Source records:
::::

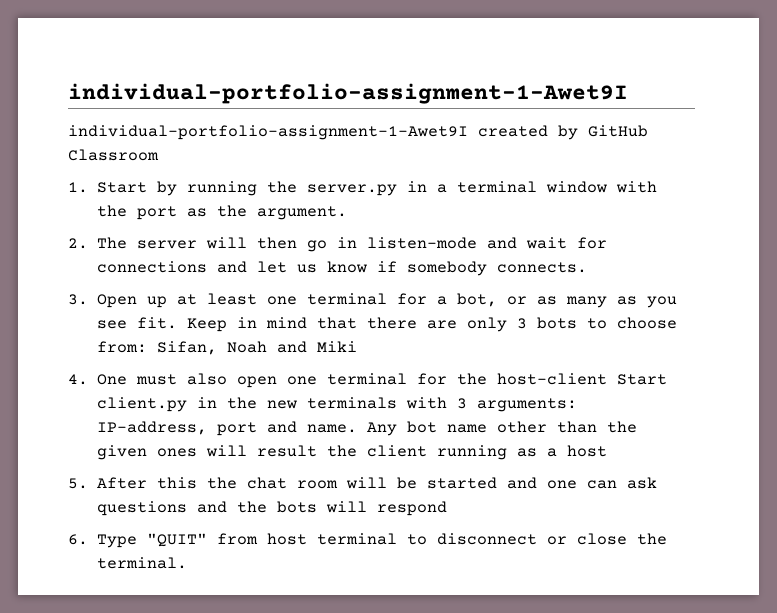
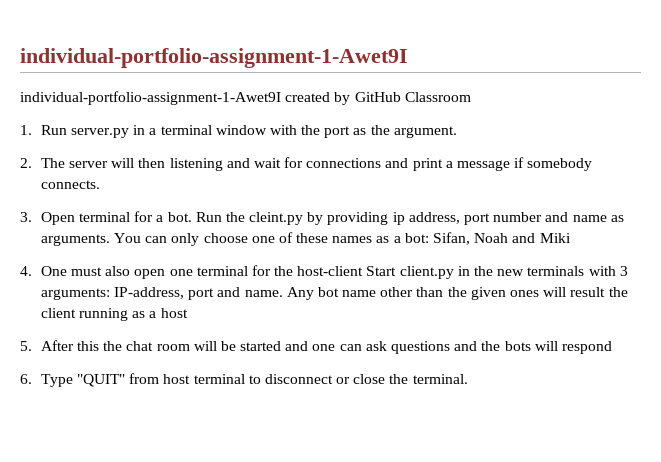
[96,181,297,196] Start by running the -> [40,125,67,135] Run
[306,237,477,252] go in listen-mode -> [169,158,223,171] listening
[256,261,367,273] let us know -> [412,158,510,171] print a message
[146,293,677,308] [96,317,677,332] [96,341,147,353] up at least one terminal for a bot, or as many as you see fit. Keep in mind that there are only 3 bots to choose from: -> [78,211,624,225] [40,232,429,246] terminal for a bot. Run the cleint.py by providing ip address, port number and name as arguments. You can only choose one of these names as a bot:

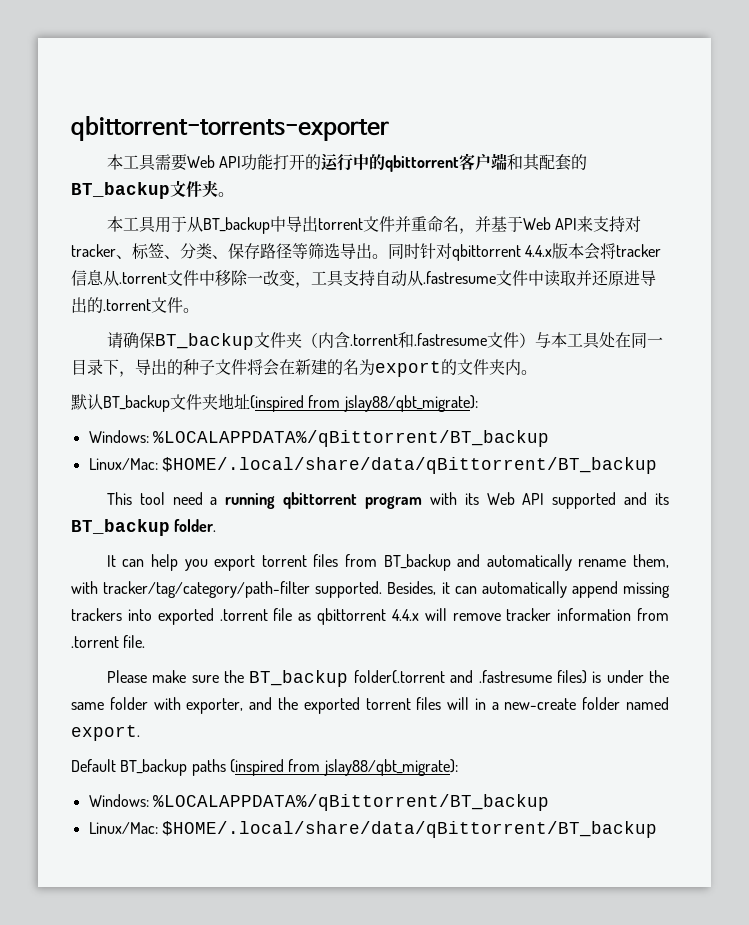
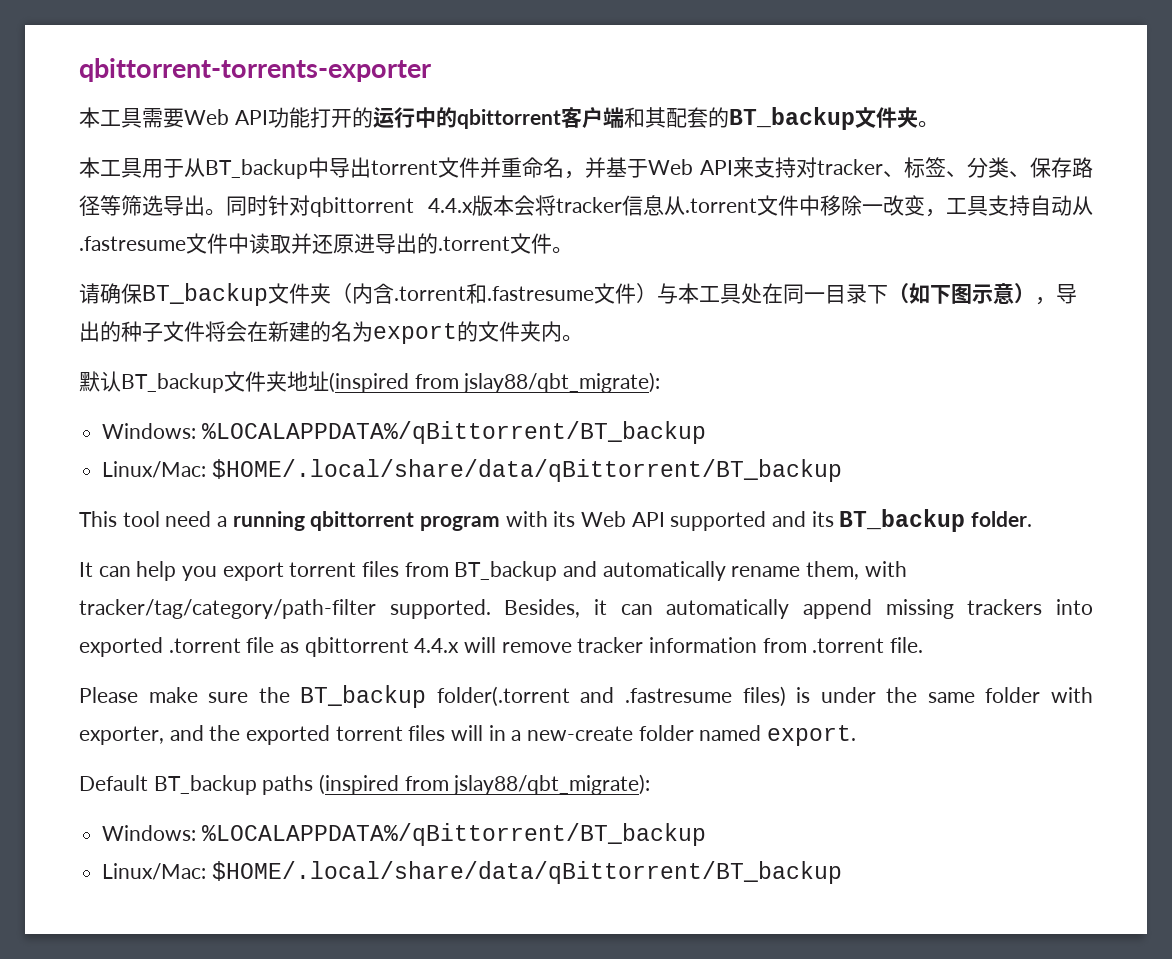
(119, 367) none -> [888,283,1035,304] （如下图示意）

::::

= Problem description =
Take exactly the lines from the one containing "[306,237,477,252] go in" through the one containing "[256,261,367,273] let us" in the data above, and output them with nothing added.

= Exercise answer =
[306,237,477,252] go in listen-mode -> [169,158,223,171] listening
[256,261,367,273] let us know -> [412,158,510,171] print a message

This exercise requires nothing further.